Storehouse will shut down services July 15, entire team will migrate to Square

Storehouse, an aesthetically pleasing and exceedingly well-designed mobile app for sharing multimedia stories, announced today that it will be sunsetting services for its users on July 15. Furthermore, CEO Mark Kawano tells me that the entire team at the app, currently four employees, will be moving to Square.

Kawano was hush hush on specifics regarding the move to Square or whether the company has acquired any of Storehouse’s IP. He only detailed that the team was “excited to join a team of amazing designers and engineers building the future of payments and commerce.”

The app for building photo/video stories gathered early notoriety after winning an Apple Design Award and the 2014 Crunchie for Best Mobile App.

After initially beginning as an iPad-only experience when Storehouse launched in 2013, the app has since extended to find a home on the iPhone, Android and the Apple TV.

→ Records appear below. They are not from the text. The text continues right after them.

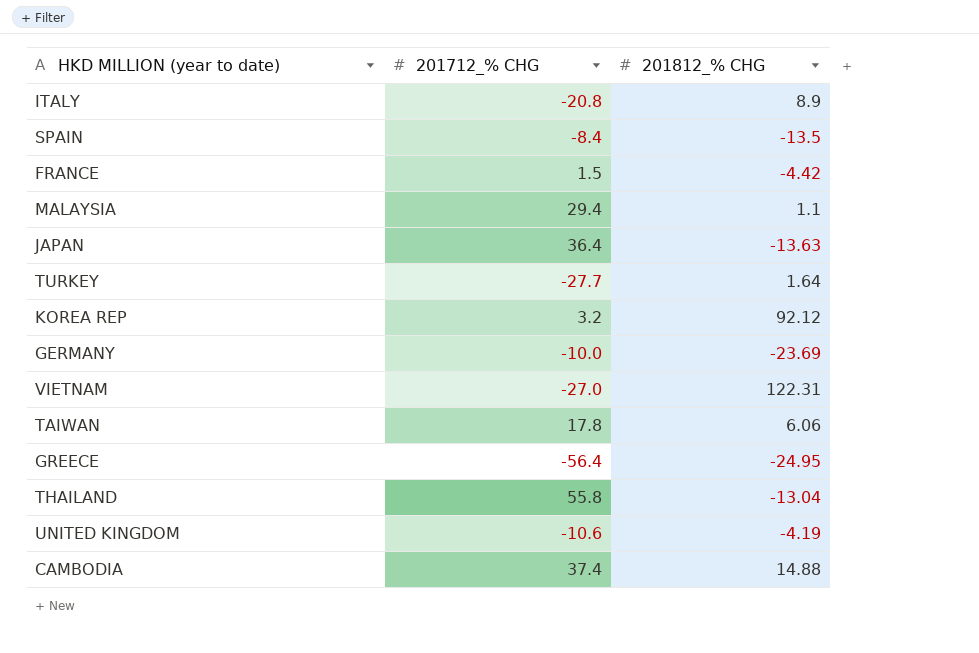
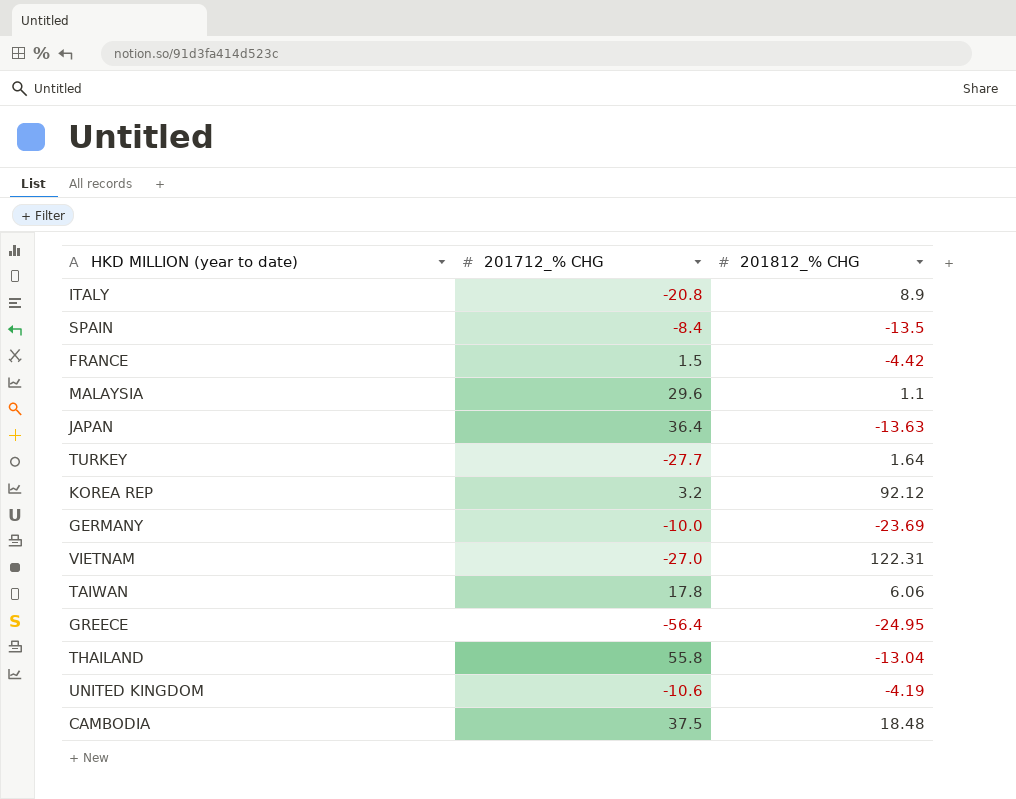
MALAYSIA | 201712_% CHG: 29.4 -> 29.6
CAMBODIA | 201712_% CHG: 37.4 -> 37.5
CAMBODIA | 201812_% CHG: 14.88 -> 18.48

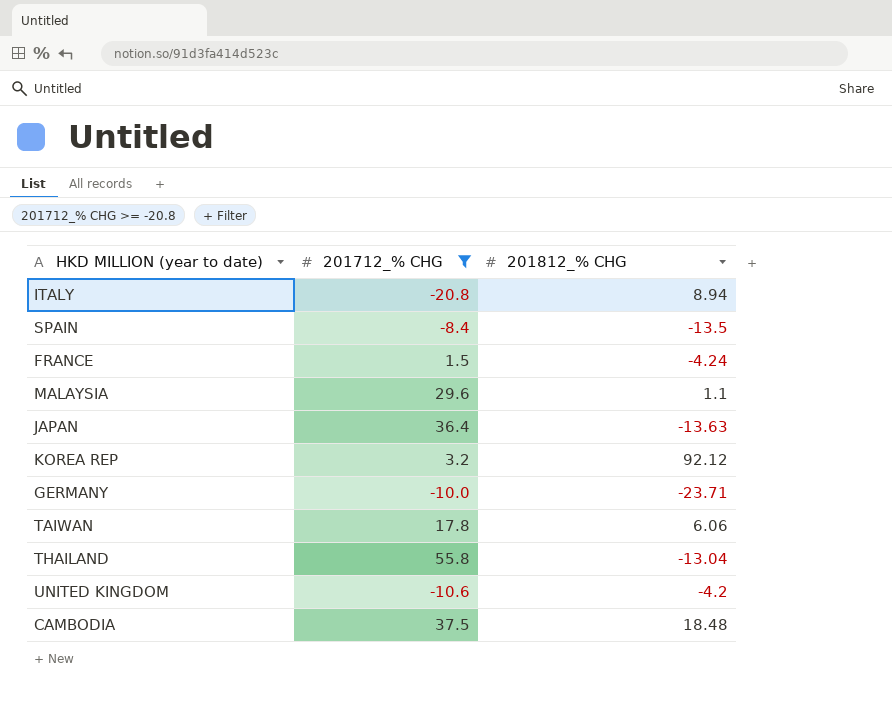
filter: none -> 201712_% CHG >= -20.8
ITALY | 201812_% CHG: 8.9 -> 8.94
FRANCE | 201812_% CHG: -4.42 -> -4.24
GERMANY | 201812_% CHG: -23.69 -> -23.71
UNITED KINGDOM | 201812_% CHG: -4.19 -> -4.2

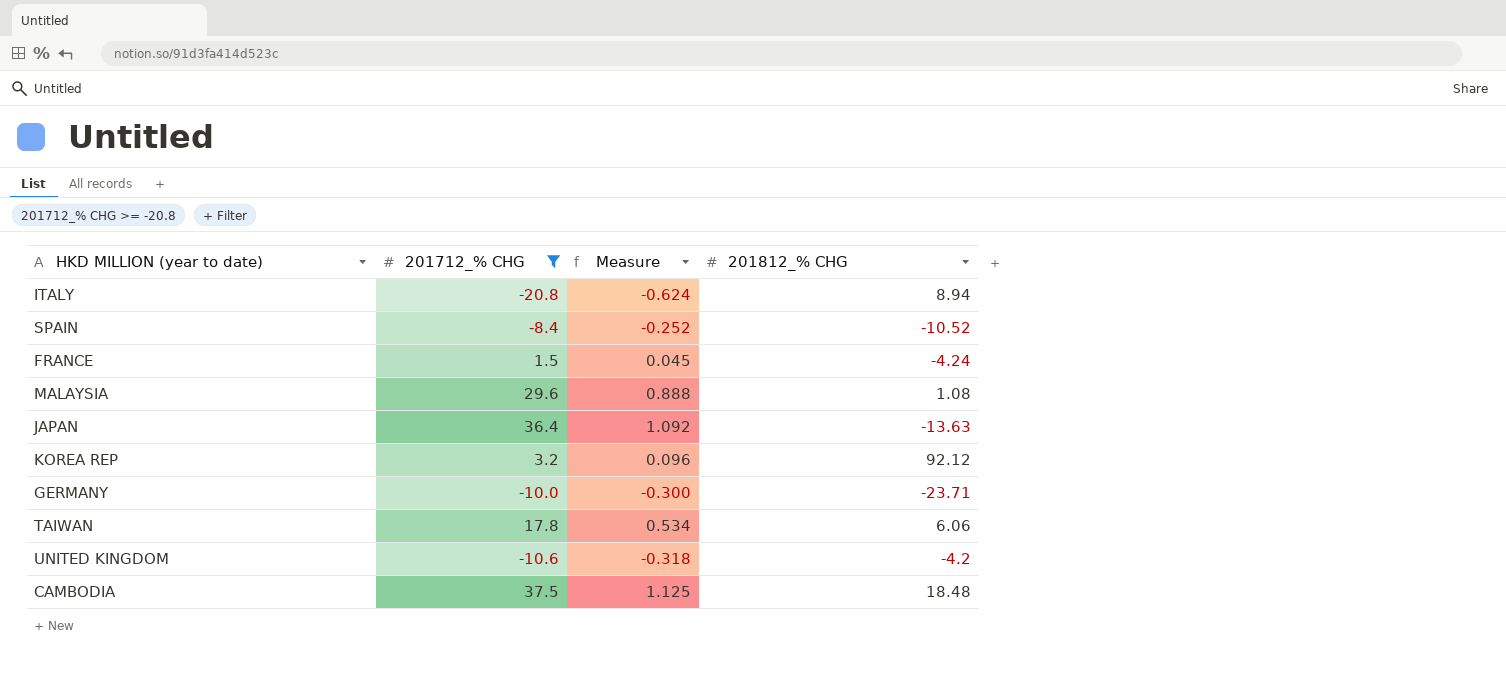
column Measure | formula: none -> [201712_% CHG] * 0.03
row THAILAND: 55.8 | -13.04 -> none
SPAIN | 201812_% CHG: -13.5 -> -10.52
MALAYSIA | 201812_% CHG: 1.1 -> 1.08

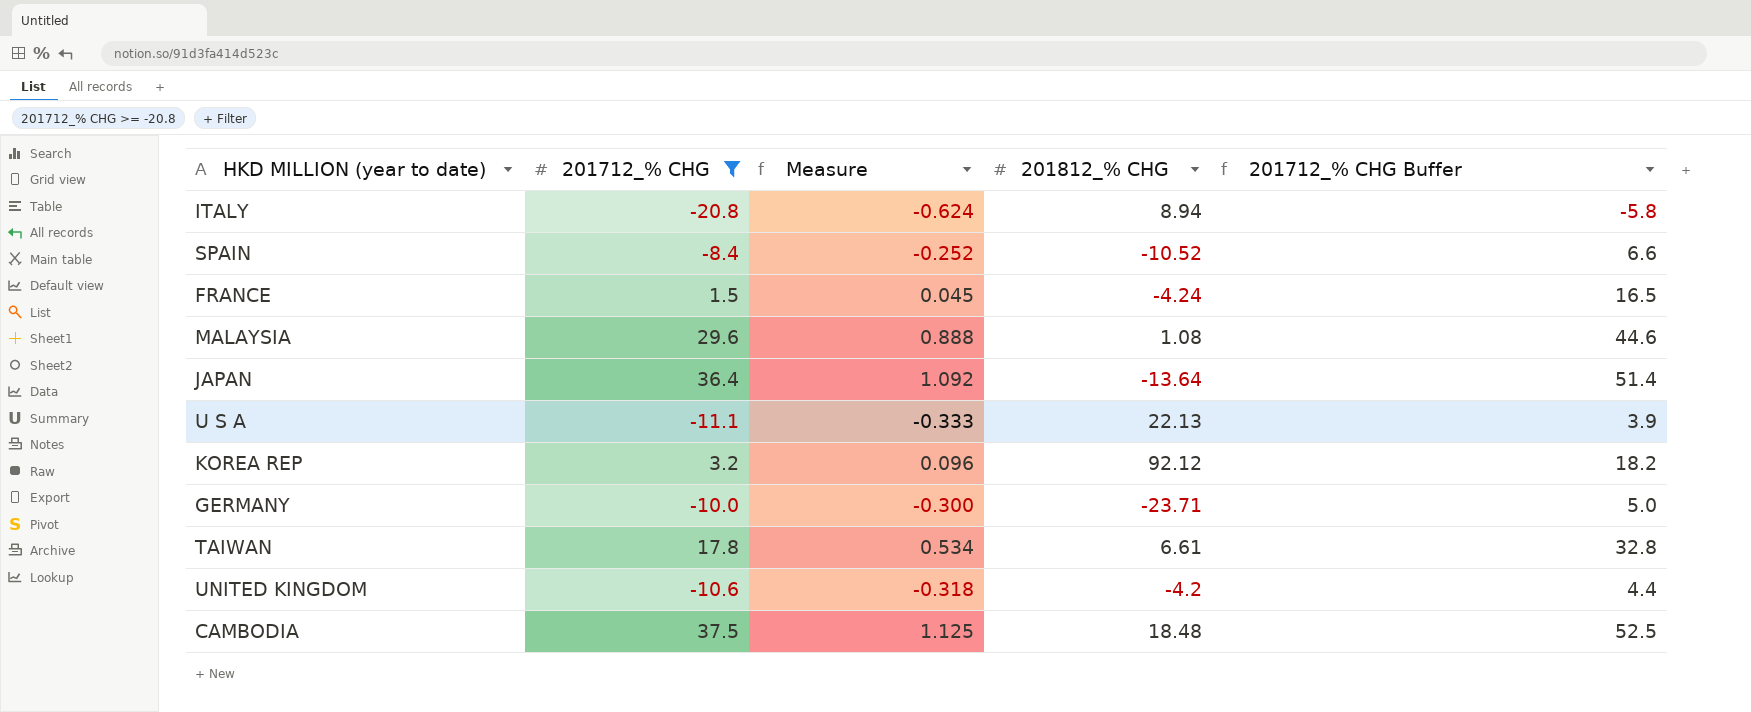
column 201712_% CHG Buffer | formula: none -> [201712_% CHG] + 15
JAPAN | 201812_% CHG: -13.63 -> -13.64
row U S A: none -> -11.1 | -0.333 | 22.13 | 3.9
TAIWAN | 201812_% CHG: 6.06 -> 6.61

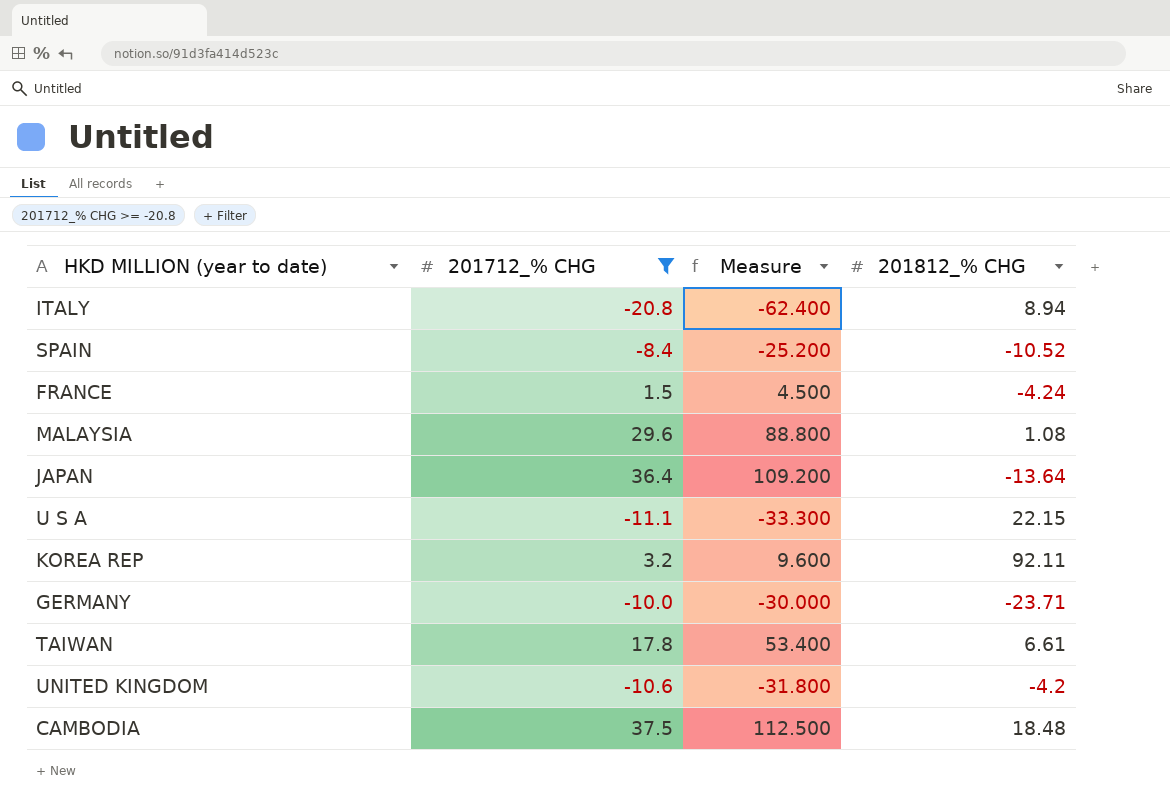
column 201712_% CHG Buffer | formula: [201712_% CHG] + 15 -> none
column Measure | formula: [201712_% CHG] * 0.03 -> [201712_% CHG] * 3
U S A | 201812_% CHG: 22.13 -> 22.15
KOREA REP | 201812_% CHG: 92.12 -> 92.11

The app gathered the ire of some of its most vocal users when it stripped public social networking features from it and rebranded the app as one for sharing memories with your close circles of friends and family. Ultimately, the major move toward rethinking Storehouse’s experience and flow wasn’t quite enough to keep the app afloat.

“After the 2.0 changes, while things got better, they kind of stayed at the same rate,” Kawano said. “While some numbers were 2x better and others were 10x better, the reality is we had to be 100x better.”

Existing Storehouse users can log-in through the iPhone app or website during this time and request an archive of their stories, which they should receive in about 24 hours once everything has been processed.

“While it’s not necessarily the outcome we were hoping for with the service when we first started, we hope that [users] will still able to value it and were inspired by the connections and stories they were able to tell,” Kawano told me. “Hopefully that inspiration in everything that they’ve learned from others and the ways that they can communicate will continue to live on for them as well.”